History Nuggets Blog

Let There Be Light!

Vintage Electric LIghtbulb.jpg

For eons, humans have found ways to beat back the dark. First there were wood fires and torches, then came candles and oil lamps. The early European settlers of Humboldt County lit their buildings with lamps using whale or mineral oil – some from local whaling or the oil wells near Petrolia. Many town streets were lit with gas lights that were tended by dedicated lamp-lighters.

            Then came an amazing new technology – electricity!
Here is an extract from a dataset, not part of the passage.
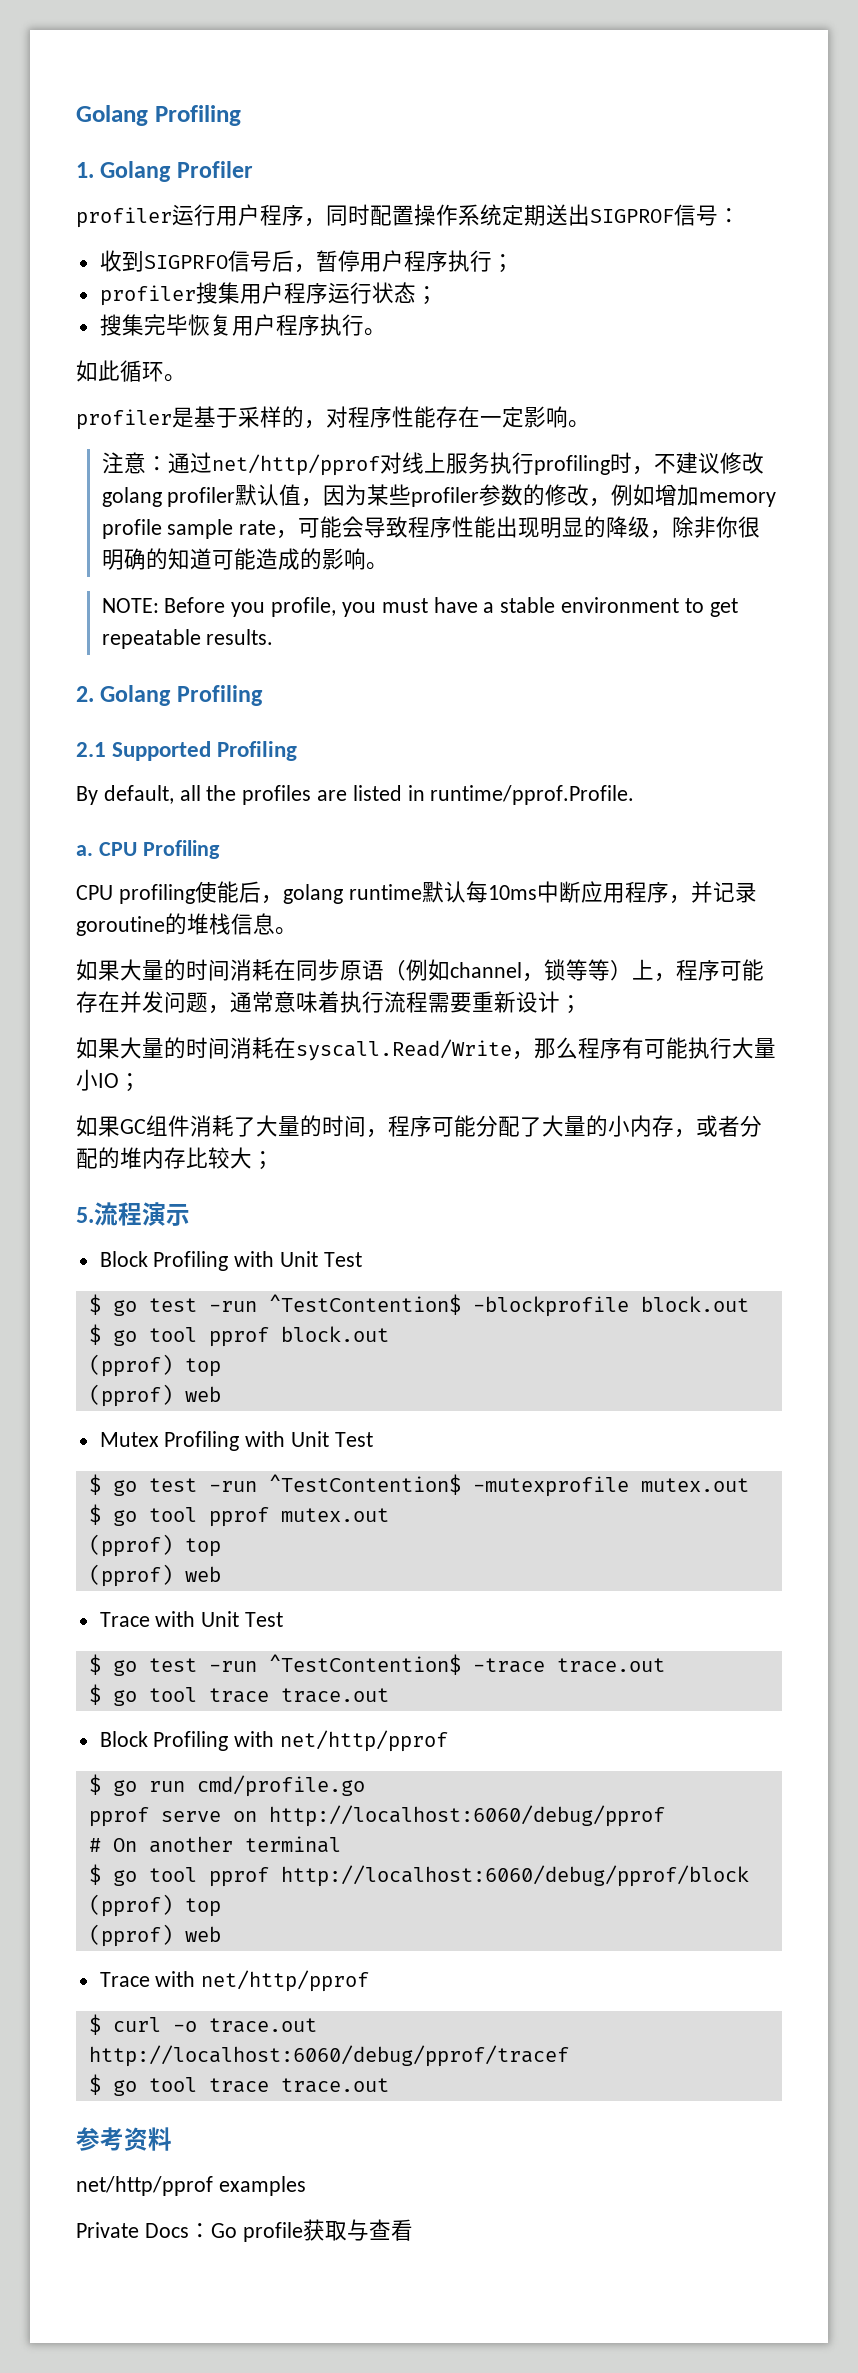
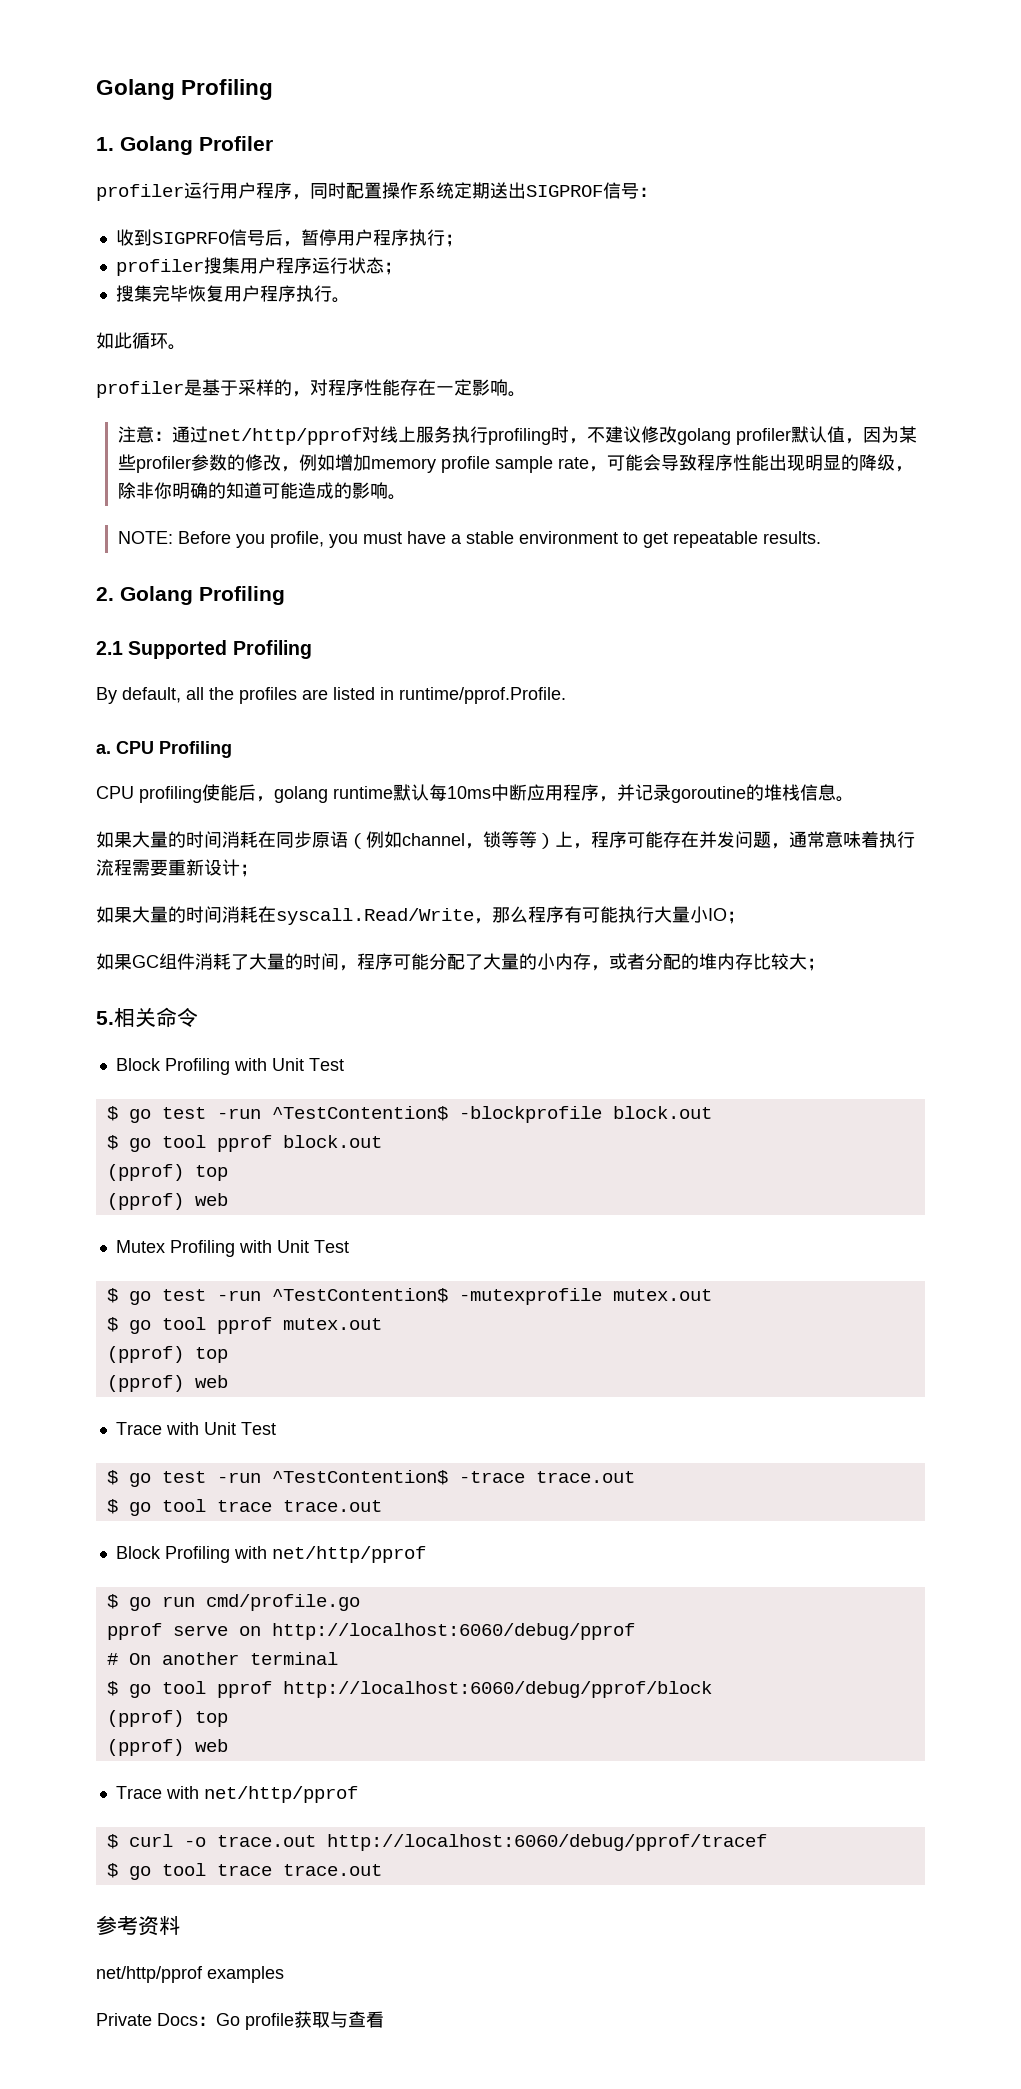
- 注意：通过net/http/pprof对线上服务执行profiling时，不建议修改golang profiler默认值，因为某些profiler参数的修改，例如增加memory profile sample rate，可能会导致程序性能出现明显的降级，除非你很明确的知道可能造成的影响。
+ 注意：通过net/http/pprof对线上服务执行profiling时，不建议修改golang profiler默认值，因为某些profiler参数的修改，例如增加memory profile sample rate，可能会导致程序性能出现明显的降级，除非你明确的知道可能造成的影响。
- 5.流程演示
+ 5.相关命令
            John Vance, owner of lumber mills and a grand hotel, was reputedly a great admirer of Thomas Edison and wanted to bring Humboldt into the electric age. In a much publicized ceremony on October 25, 1883, he had eight electric lights switched on, illuminating parts of Second Street, his mill and wharf. A large crowd was greatly impressed as was the Humboldt Times newspaper that enthusiastically reported the event, saying:

            “Last evening, about six o’clock, everything in readiness, the electric machine in Vance’s mill was started up, and immediately Second Street in the vicinity of the Vance House was lit up almost as bright as if Old Sol had not yet gone to rest below the horizon. The lights burned a little irregularly for a while, but with a little tinkering they were soon regulated. When they got down to business, they put to shame the lights in the windows of the various stores in that vicinity.”

            For years afterwards, the newspapers excitedly reported the gradual expansion of electric lighting as individual homes and stores bought into the system and other communities also established electric generating stations.

            But it still took a while for this new lighting source to be fully accepted. In an 1895 newspaper ad, the Eureka Lighting Company hedged its bets by advertising “electric light and gas supplies, lights installed on short notice, coke, coal and coal tar for sale.”

            A poster in the collection of the Humboldt County Historical Society shows that it took some time for the new system to be fully understood or trusted. “This room,” it states, “is equipped with the Edison Electric Light. Do not attempt to light with match. Simply turn key on wall by the door. The use of electricity for lighting is in no way harmful to health, nor does it affect the soundness of sleep.”

            Of course, most new technologies do take a while to gain – and sometimes lose – acceptance. In the 1960s, PG & E promoted the wonders of the new nuclear power plant it opened on Humboldt Bay, but the skepticism it met was perhaps better founded than the health fears generated by early electricity. Public awareness of the dangers of nuclear radiation, of other power plant malfunctions, and of such a facility being on an earthquake fault, led in a few years to the plant’s decommissioning.

            In Humboldt County as elsewhere, the introduction and effects of new technology has always been a part of our history Preserving and shedding light (forgive the pun) on that and all other aspects of local history, is the role of the Humboldt County Historical Society.